Friday, August 23, 2013

Was the Nashville Civic Design Center contest on ballpark designs a process of imagining or of realization?

In 2011, I emailed Gary Gaston, the head honcho of the Nashville Civic Design Center, and I asked him about an event they were holding that April (co-sponsored by the Friends of Sulphur Dell, a group boostering a new North End ballpark) that would include University of Tennessee student renderings of ballparks for the Sulphur Dell area near Bicentennial Mall State Park along with commentary by Professor Mark Schimmenti. I was particularly concerned as to whether the students, who had visited various ballparks for ideas, had also attended 2010 North Nashville Community Plan meetings in order to learn more about local community character.

Mr. Gaston replied to me:

This is not a public meeting on the topic of a ballpark - these are student projects, theoretical exercises .... Student projects are wonderful ways to explore imaginative visionary solutions for sites - they are not meant to be grounded in the practical (otherwise we would be asking them to limit their creativity).

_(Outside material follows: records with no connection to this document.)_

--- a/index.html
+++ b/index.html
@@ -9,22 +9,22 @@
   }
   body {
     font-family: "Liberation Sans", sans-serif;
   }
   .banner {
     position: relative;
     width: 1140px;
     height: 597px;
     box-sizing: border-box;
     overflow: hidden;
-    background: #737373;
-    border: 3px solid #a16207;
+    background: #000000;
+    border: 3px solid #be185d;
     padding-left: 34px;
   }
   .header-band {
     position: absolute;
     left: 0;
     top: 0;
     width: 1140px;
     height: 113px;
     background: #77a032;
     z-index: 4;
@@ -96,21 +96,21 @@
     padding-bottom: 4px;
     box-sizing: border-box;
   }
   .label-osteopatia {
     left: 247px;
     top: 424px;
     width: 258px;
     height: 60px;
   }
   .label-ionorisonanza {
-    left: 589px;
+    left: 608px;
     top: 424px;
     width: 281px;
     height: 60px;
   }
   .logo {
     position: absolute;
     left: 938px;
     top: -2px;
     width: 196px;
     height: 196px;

The NCDC has been all over the rapidly unfolding disclosure that indeed, Karl Dean favors a ballpark for Sulphur Dell (news that had been on the street for years) and, when they promoted it on their Facebook page this week, an official with their partner, the UT College of Architecture and Design commented:

This is incredible! Fantastic to see the work of Professor Schimmenti, our students, and the NCDC realized.

I don't understand. Was the purpose of the 2011 NCDC workshop to help expand our imaginations without regard to practicality or to help practically realize Mayor Karl Dean's plan to build a ballpark at Sulphur Dell?

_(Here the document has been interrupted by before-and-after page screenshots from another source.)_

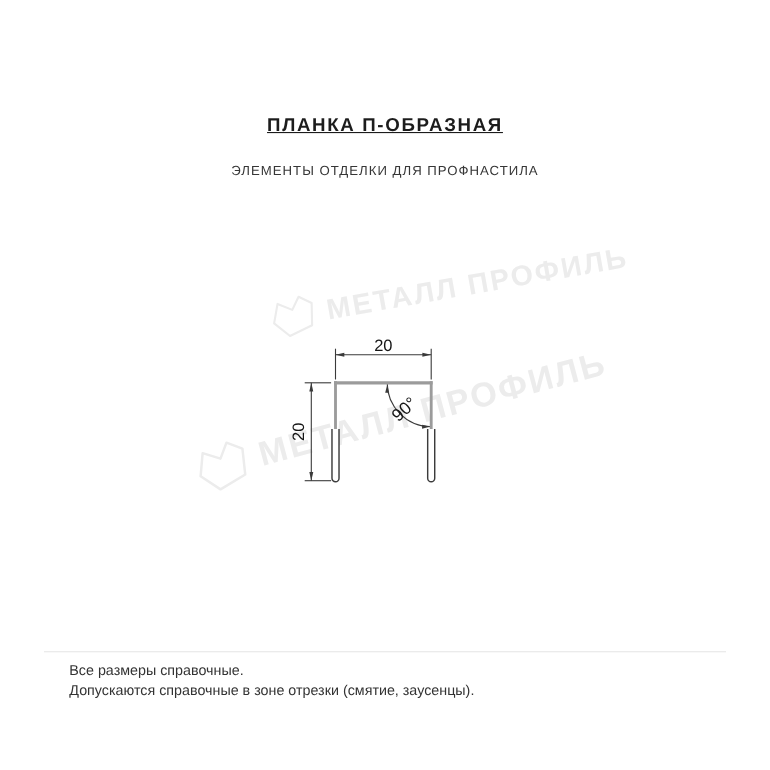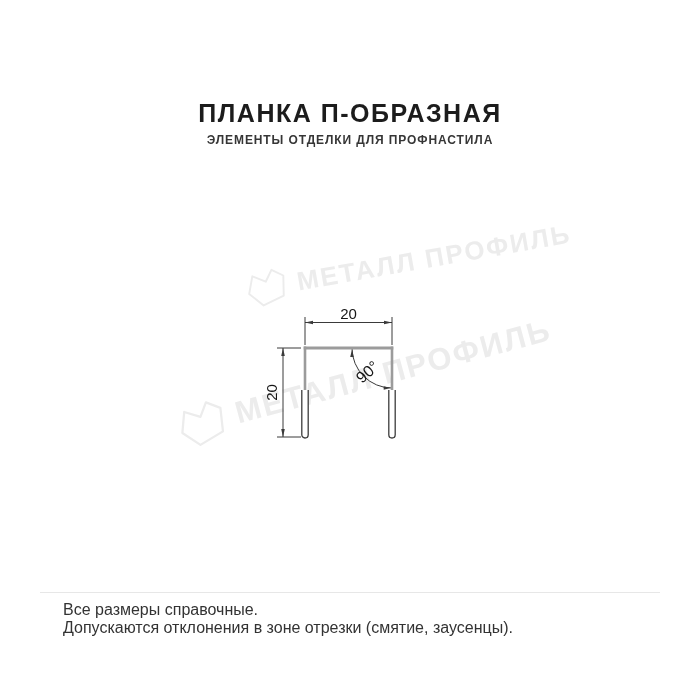--- a/index.html
+++ b/index.html
@@ -4,45 +4,45 @@
 <style>
   html,body { margin:0; padding:0; background:#ffffff; }
   .page {
     position:relative; width:700px; height:700px; background:#ffffff;
     font-family:"Liberation Sans", sans-serif; overflow:hidden;
   }
 
   
   .header { position:absolute; left:0; top:97px; width:700px; text-align:center; }
   .title-line {
-    font-size:25px; font-weight:bold; letter-spacing:1.5px;
-    line-height:33px; color:#1c1c1c; white-space:nowrap;
+    font-size:17px; font-weight:bold; letter-spacing:1.5px;
+    line-height:33px; color:#1c1c1c; white-space:nowrap;text-decoration:underline;
   }
   .subtitle {
-    margin-top:3px; font-size:12px; font-weight:bold; letter-spacing:0.9px;
+    margin-top:18px; font-size:12px; font-weight:normal; letter-spacing:0.9px;
     color:#363636; white-space:nowrap;
   }
 
   
   .watermark {
     position:absolute; display:flex; align-items:center; gap:8px;
     color:#ececec; font-weight:bold; white-space:nowrap;
     transform-origin:0 50%; pointer-events:none; user-select:none;
   }
   .wm-1 { left:244px; top:267px; height:48px; transform:rotate(-10deg); font-size:26px; letter-spacing:2px; }
   .wm-2 { left:176px; top:402px; height:56px; transform:rotate(-15deg); font-size:31px; letter-spacing:2px; }
   .wm-logo { flex:0 0 auto; }
 
   
   .drawing { position:absolute; left:250px; top:300px; overflow:visible; }
   .drawing text { font-family:"Liberation Sans", sans-serif; }
 
   
   .divider { position:absolute; left:40px; top:592px; width:620px; height:1px; background:#e7e7e7; }
-  .footer { position:absolute; left:63px; top:601px; font-size:16px; line-height:17.5px; color:#333333; }
+  .footer { position:absolute; left:63px; top:601px; font-size:13px; line-height:17.5px; color:#333333; }
 </style>
 </head>
 <body>
 
 <div class="page">
 
   <div class="header">
     <div class="title-line">ПЛАНКА П-ОБРАЗНАЯ</div>
     <div class="subtitle">ЭЛЕМЕНТЫ ОТДЕЛКИ ДЛЯ ПРОФНАСТИЛА</div>
   </div>
@@ -96,16 +96,16 @@
       <line x1="142" y1="46.5" x2="142" y2="92" stroke="#9b9b9b" stroke-width="2.6"></line>
       <line x1="53.7" y1="48" x2="143.3" y2="48" stroke="#9b9b9b" stroke-width="3"></line>
       <path d="M51.8,90 L51.8,134.8 A3.2,3.2 0 0 0 58.2,134.8 L58.2,90" fill="#ffffff" stroke="#3c3c3c" stroke-width="1.3"></path>
       <path d="M138.8,90 L138.8,134.8 A3.2,3.2 0 0 0 145.2,134.8 L145.2,90" fill="#ffffff" stroke="#3c3c3c" stroke-width="1.3"></path>
     </g>
   </svg>
 
   <div class="divider"></div>
   <div class="footer">
     <div>Все размеры справочные.</div>
-    <div>Допускаются отклонения в зоне отрезки (смятие, заусенцы).</div>
+    <div>Допускаются справочные в зоне отрезки (смятие, заусенцы).</div>
   </div>
 
 </div>
 
 </body></html>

UPDATE:  I went back over my posts from 2011. A commenter to one of those posts had the following observation to put after attending the meeting:

Someone asked why the NCDC and UTK did not study the Thermal Site, to which the UTK professor replied that the real planning should be left to the experts and a "professional" study will need to be undertaken. Further proof this was a sloppy PR move by the powers that want the Sulpher Dell site (or should I say, the powers that want the Thermal Site for something other than baseball), but had very little to do with actually advancing the planning debate.

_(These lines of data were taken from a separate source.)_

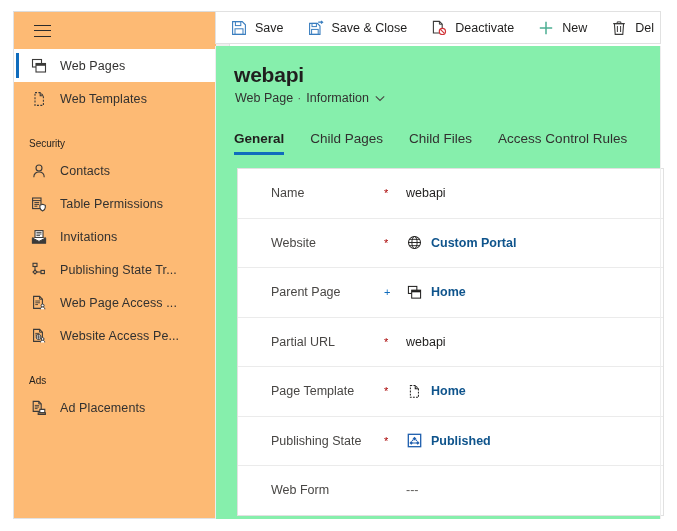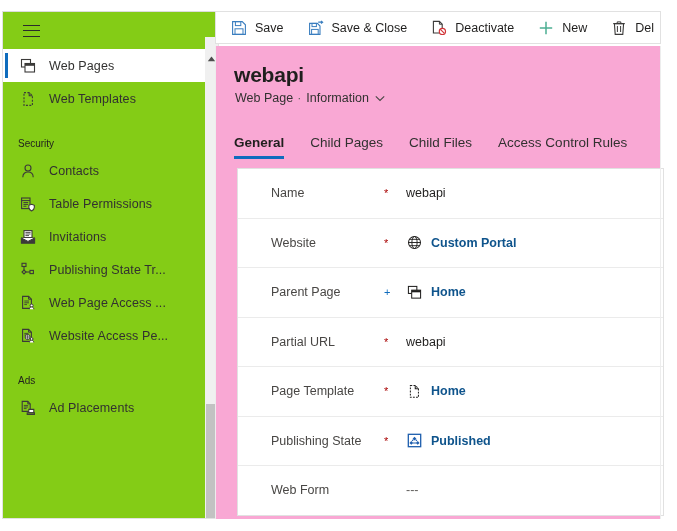--- a/index.html
+++ b/index.html
@@ -12,25 +12,25 @@
     position: relative;
     width: 677px;
     height: 531px;
     overflow: hidden;
     background: #ffffff;
   }
 
   
   #sitemap {
     position: absolute;
-    left: 2px;
+    left: 13px;
     top: 11px;
     width: 217px;
     height: 508px;
-    background: #84cc16;
+    background: #fdba74;
     border: 1px solid #e2e2e2;
     border-top: 1px solid #dcdcdc;
     box-sizing: border-box;
     overflow: hidden;
   }
   #hamburger-row {
     height: 37px;
     display: flex;
     align-items: center;
     padding-left: 20px;
@@ -179,21 +179,21 @@
     font-size: 12.5px;
     color: #201f1e;
   }
 
   #record-header {
     position: absolute;
     left: 4px;
     top: 46px;
     right: 16px;
     bottom: 12px;
-    background: #f9a8d4;
+    background: #86efac;
     border-left: 1px solid #ededed;
     box-sizing: border-box;
   }
   #record-title {
     position: absolute;
     left: 18px;
     top: 17px;
     font-size: 21px;
     font-weight: bold;
     color: #201f1e;
@@ -223,21 +223,21 @@
     display: inline-flex;
   }
 
   #tabs {
     position: absolute;
     left: 18px;
     top: 80px;
     right: 16px;
     height: 33px;
     display: flex;
-    align-items: flex-end;
+    align-items: center;
   }
   .tab {
     position: relative;
     font-size: 13.5px;
     color: #323130;
     margin-right: 26px;
     padding-bottom: 9px;
     cursor: pointer;
     white-space: nowrap;
   }

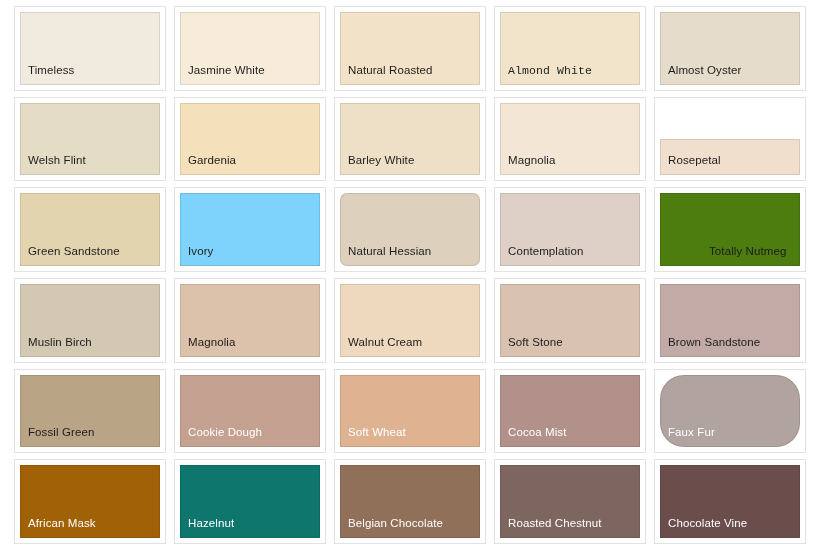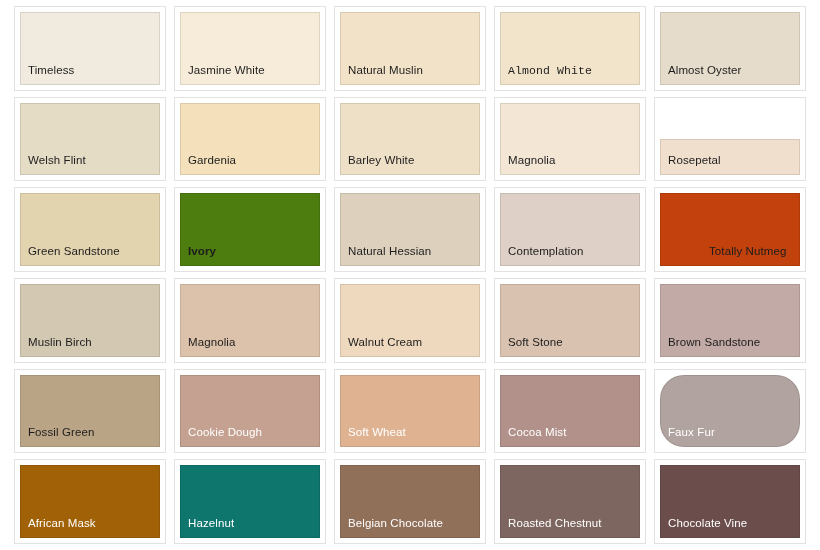--- a/index.html
+++ b/index.html
@@ -71,21 +71,21 @@
           <span class="swatch-label label-dark">Timeless</span>
         </div>
       </div>
       <div class="swatch-card">
         <div class="swatch-fill" style="background: rgb(246, 236, 217);">
           <span class="swatch-label label-dark">Jasmine White</span>
         </div>
       </div>
       <div class="swatch-card">
         <div class="swatch-fill" style="background: rgb(242, 227, 200);">
-          <span class="swatch-label label-dark">Natural Muslin</span>
+          <span class="swatch-label label-dark">Natural Roasted</span>
         </div>
       </div>
       <div class="swatch-card">
         <div class="swatch-fill" style="background: rgb(242, 228, 202); font-family: Liberation Mono, monospace;">
           <span class="swatch-label label-dark">Almond White</span>
         </div>
       </div>
       <div class="swatch-card">
         <div class="swatch-fill" style="background: rgb(230, 220, 203);">
           <span class="swatch-label label-dark">Almost Oyster</span>
@@ -119,36 +119,36 @@
         </div>
       </div>
     </div>
     <div class="swatch-row">
       <div class="swatch-card">
         <div class="swatch-fill" style="background: rgb(227, 212, 176);">
           <span class="swatch-label label-dark">Green Sandstone</span>
         </div>
       </div>
       <div class="swatch-card">
-        <div class="swatch-fill" style="background: #4d7c0f; font-weight: bold;">
+        <div class="swatch-fill" style="background: #7dd3fc;">
           <span class="swatch-label label-dark">Ivory</span>
         </div>
       </div>
       <div class="swatch-card">
-        <div class="swatch-fill" style="background: rgb(221, 208, 189);">
+        <div class="swatch-fill" style="background: rgb(221, 208, 189); border-radius: 7px;">
           <span class="swatch-label label-dark">Natural Hessian</span>
         </div>
       </div>
       <div class="swatch-card">
         <div class="swatch-fill" style="background: rgb(222, 208, 198);">
           <span class="swatch-label label-dark">Contemplation</span>
         </div>
       </div>
       <div class="swatch-card">
-        <div class="swatch-fill" style="background: #c2410c; padding-left: 48px;">
+        <div class="swatch-fill" style="background: #4d7c0f; padding-left: 48px;">
           <span class="swatch-label label-dark">Totally Nutmeg</span>
         </div>
       </div>
     </div>
     <div class="swatch-row">
       <div class="swatch-card">
         <div class="swatch-fill" style="background: rgb(211, 200, 177);">
           <span class="swatch-label label-dark">Muslin Birch</span>
         </div>
       </div>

Again, the purpose of the design contest is muddied by the question of whether it was supposed to have practical effect even as now NCDC and UTK are celebrating practical effects of the contest.

1 comment:

  1. According to the NCDC report, the Thermal Site and East Bank had already been studied by either NCDC or other processes at the time of the UT design studio. North Gulch was also studied by the students.